A single number is the answer: how many lines of the data hold "with"?

--- Data supplied ---

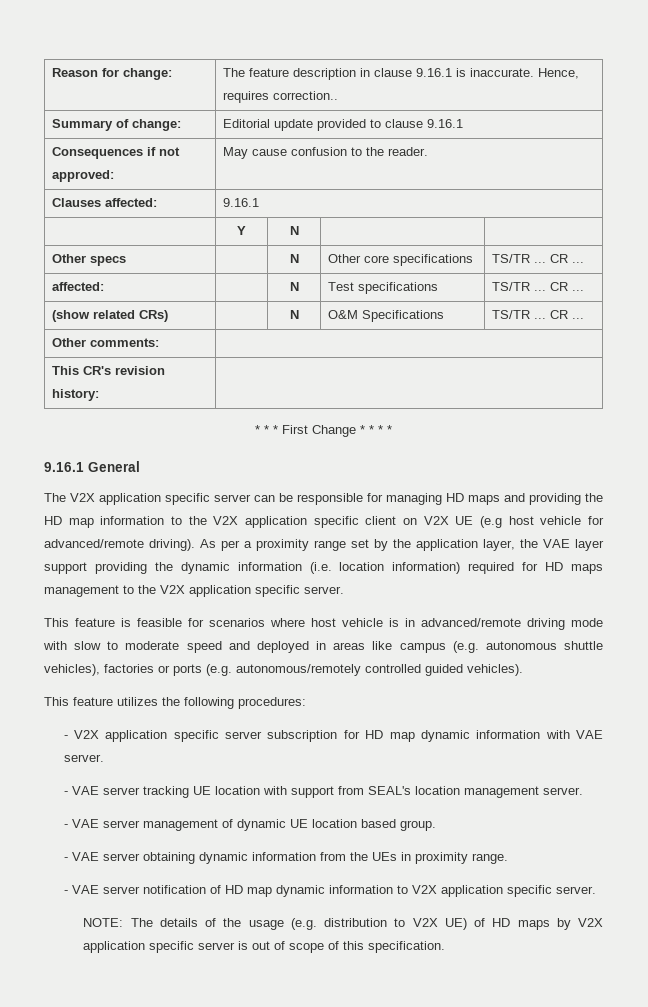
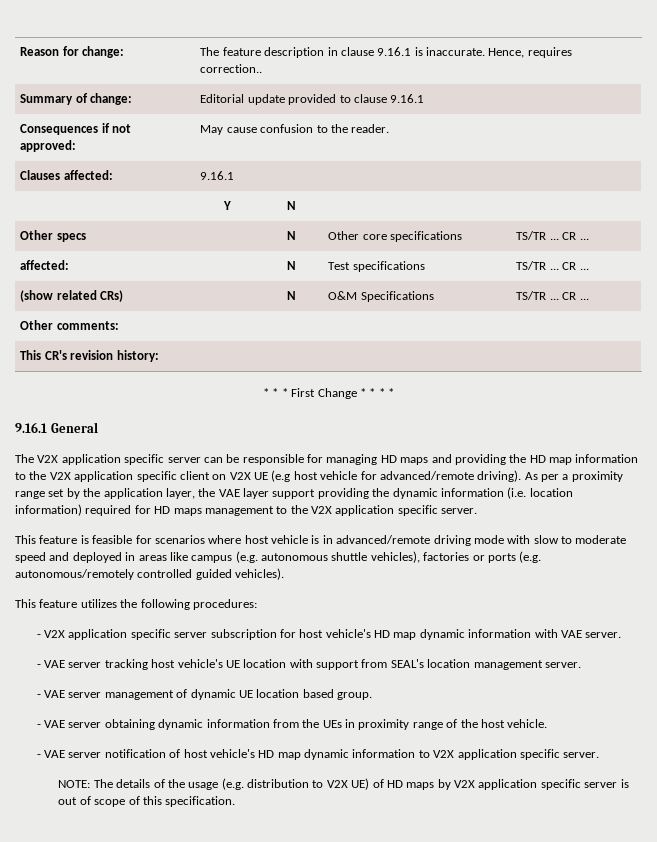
- - V2X application specific server subscription for HD map dynamic information with VAE server.
+ - V2X application specific server subscription for host vehicle's HD map dynamic information with VAE server.
- - VAE server tracking UE location with support from SEAL's location management server.
+ - VAE server tracking host vehicle's UE location with support from SEAL's location management server.
- - VAE server obtaining dynamic information from the UEs in proximity range.
+ - VAE server obtaining dynamic information from the UEs in proximity range of the host vehicle.
- - VAE server notification of HD map dynamic information to V2X application specific server.
+ - VAE server notification of host vehicle's HD map dynamic information to V2X application specific server.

---

Solution »
4